Pic de pollution et abîmes politiques

Pollution-Tour-Eiffel

Bain de pieds sulfureux pour la Tour Eiffel

Dans le métro, le bus, la file d’attente au supermarché ou à la poste, sur le trottoir, à la terrasse du bistrot, tous toussent à Paris. Cette année, la toux n’est pas que l’expression de la saisonnière épidémie de rhume. Les pics de pollution qui se succèdent sont les principaux compositeurs de cet oratorio laryngé.Les pieds de la Tour Eiffel baignent dans la poussière vaporeuse des particules fines ; sur les hauteurs de Montmartre, la cuvette parisienne déborde de cette inondation sèche. Les causes sont bien connues : circulation automobile, guimbardes qui roulent au diésel et dans une mesure moindre, chauffage au bois. Mais y remédier, c’est au-dessus des forces du pouvoir politique.

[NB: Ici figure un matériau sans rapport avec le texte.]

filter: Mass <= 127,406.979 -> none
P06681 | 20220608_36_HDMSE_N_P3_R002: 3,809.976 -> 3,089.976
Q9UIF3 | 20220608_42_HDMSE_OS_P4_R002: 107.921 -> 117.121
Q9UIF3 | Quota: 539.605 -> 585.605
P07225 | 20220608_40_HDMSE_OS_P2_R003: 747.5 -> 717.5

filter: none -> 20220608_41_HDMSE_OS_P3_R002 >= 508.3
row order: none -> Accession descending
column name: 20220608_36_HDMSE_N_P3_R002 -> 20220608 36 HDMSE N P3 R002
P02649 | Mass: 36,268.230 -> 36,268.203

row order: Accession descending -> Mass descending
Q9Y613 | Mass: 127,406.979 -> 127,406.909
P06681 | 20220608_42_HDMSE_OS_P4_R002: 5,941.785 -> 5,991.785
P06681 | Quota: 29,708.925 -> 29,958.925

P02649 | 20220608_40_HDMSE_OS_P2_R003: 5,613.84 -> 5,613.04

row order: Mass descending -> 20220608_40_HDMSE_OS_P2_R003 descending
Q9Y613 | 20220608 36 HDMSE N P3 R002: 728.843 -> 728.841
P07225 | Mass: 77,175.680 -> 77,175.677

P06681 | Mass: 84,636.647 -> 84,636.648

Les pauvres remèdes prescrits par la Mairie de Paris se révèlent d’une redoutable inefficacité. Supplier les automobilistes de ne pas prendre leur bagnole ou, au moins, de conduire raisonnablement équivaut à tousser dans un violon. La circulation alternée ­ne change rien. Vendredi, le boulevard Blanqui était aussi encombré de véhicules toussophores que d’ordinaire. Même la gratuité des transports en commun n’est qu’une goutte d’air dans un océan de pollution.

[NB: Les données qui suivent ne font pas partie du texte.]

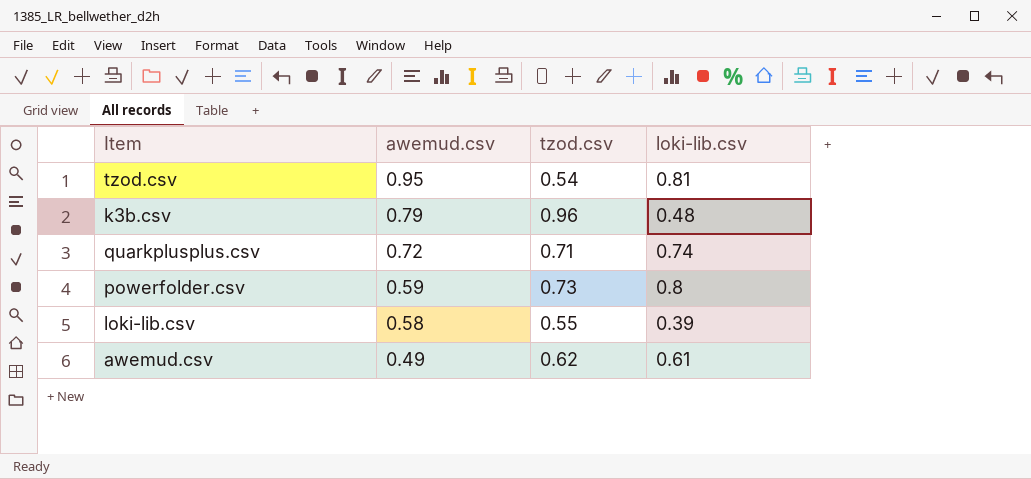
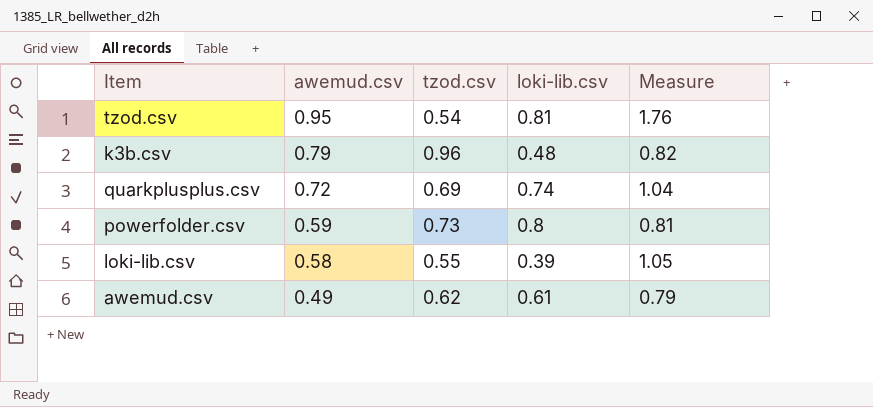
column Measure | formula: none -> [awemud.csv] / [tzod.csv]
quarkplusplus.csv | tzod.csv: 0.71 -> 0.69

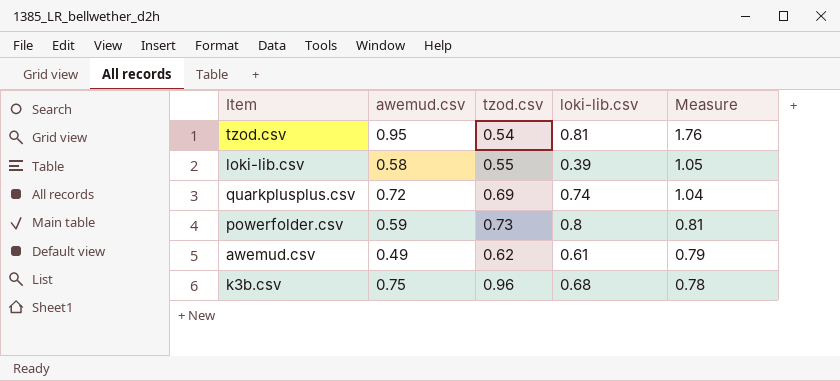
row order: awemud.csv descending -> Measure descending
k3b.csv | awemud.csv: 0.79 -> 0.75
k3b.csv | loki-lib.csv: 0.48 -> 0.68
k3b.csv | Measure: 0.82 -> 0.78

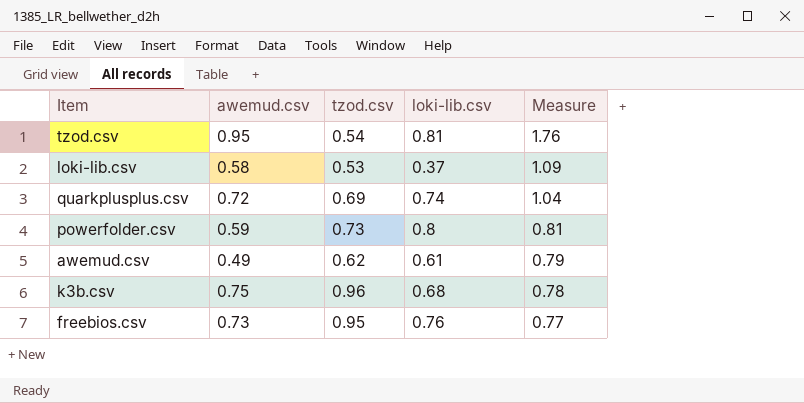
loki-lib.csv | tzod.csv: 0.55 -> 0.53
loki-lib.csv | loki-lib.csv: 0.39 -> 0.37
loki-lib.csv | Measure: 1.05 -> 1.09
row freebios.csv: none -> 0.73 | 0.95 | 0.76 | 0.77

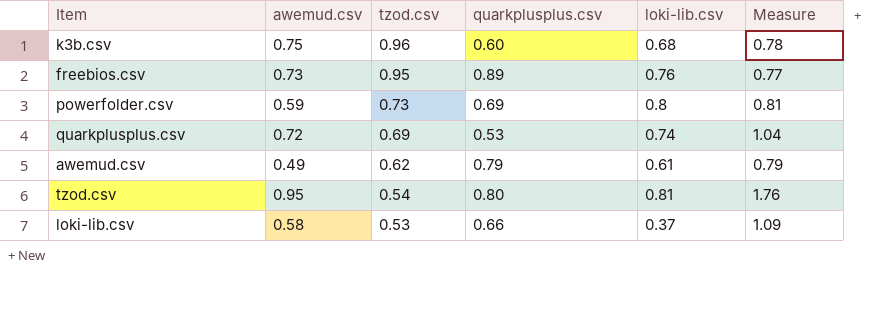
row order: Measure descending -> tzod.csv descending
column quarkplusplus.csv | position: none -> 4

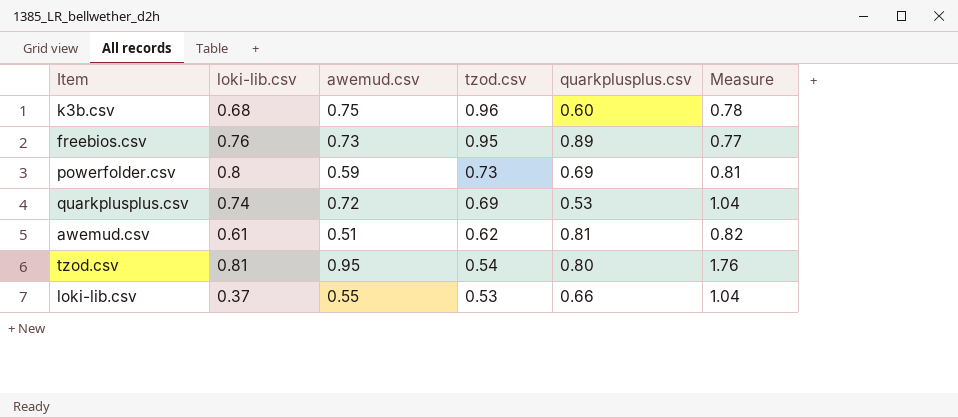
column loki-lib.csv | position: 5 -> 2
awemud.csv | awemud.csv: 0.49 -> 0.51
awemud.csv | quarkplusplus.csv: 0.79 -> 0.81
awemud.csv | Measure: 0.79 -> 0.82
loki-lib.csv | awemud.csv: 0.58 -> 0.55
loki-lib.csv | Measure: 1.09 -> 1.04

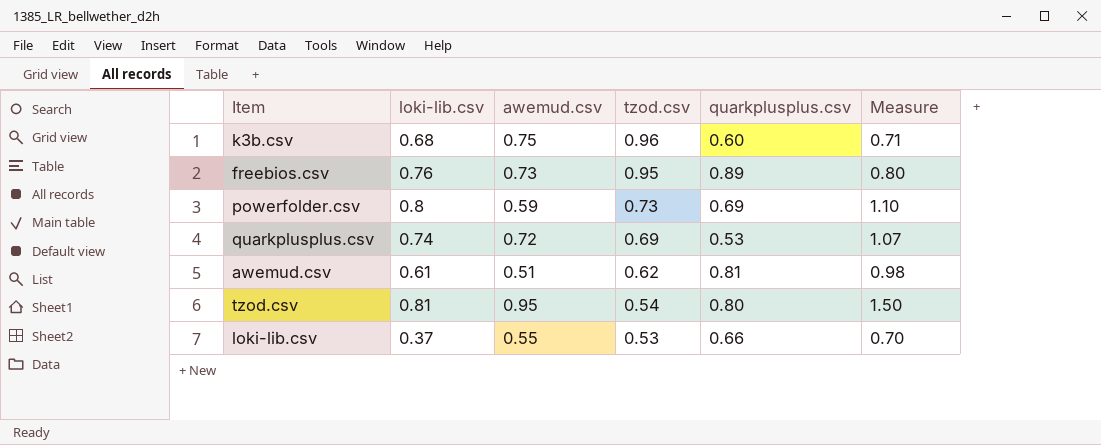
column Measure | formula: [awemud.csv] / [tzod.csv] -> [loki-lib.csv] / [tzod.csv]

L’agence nationale Santé publique France s’époumone à signaler le danger : chaque année, la pollution provoque la mort prématurée de 48 000 personnes dont 34 000 seraient évitables si des mesures antipollution énergiques étaient prises. Après le tabac et l’alcool, l’air toxique est la troisième cause de mort prématurée. On peut s’abstenir de boire ou de fumer. On ne saurait s’arrêter de respirer.

Malgré ces mises en garde, la région parisienne (la métropole lyonnaise est presque dans le même bain ) continue à voir les pics de pollution s’allonger comme le nez d’un politicien en campagne électorale. Chaque acteur se renvoie la patate carbonisée : « C’est pas moi, c’est l’autre ». Donc, rien ne bouge.

La maire de Paris Anne Hidalgo (PS) stigmatise l’automobiliste banlieusard. « La pureté de l’air est un luxe de Bobos que je ne peux pas me payer ; bien obligé de prendre ma bagnole pour aller au boulot », lui rétorque-t-il aussitôt. Quant aux transports publics, mieux vaut éviter le sujet, si l’on ne veut pas énerver le banlieusard. Les retards chroniques des RER ont pris une telle ampleur qu’à plusieurs reprises, la justice des Prudhommes a condamné la SNCF à indemniser des salariés licenciés pour manque de ponctualité. La maire parisienne réplique alors qu’il faut se plaindre à la Région Ile-de-France présidée par son adversaire politique Valérie Pécresse (LR). Laquelle dégage aussitôt en direction de la SNCF. Celle-ci sort sa réponse toute faite : elle n’a pas assez de sous pour investir dans la rénovation du matériel. Les regards convergent ipso facto vers le gouvernement qui se tourne vers Bercy. Lequel annonce que les caisses étant vides, il devient urgent de ne rien faire.

Cette situation démontre à quel point un Etat centralisé peut provoquer, paradoxe apparent, l’éparpillement des responsabilités. Tout est ramené au Centre qui a tellement de chats à fouetter qu’il en perd son fouet et se mure dans une impotence bavarde. La classe politique ne manque pas d’air, dit-on. Nous, si.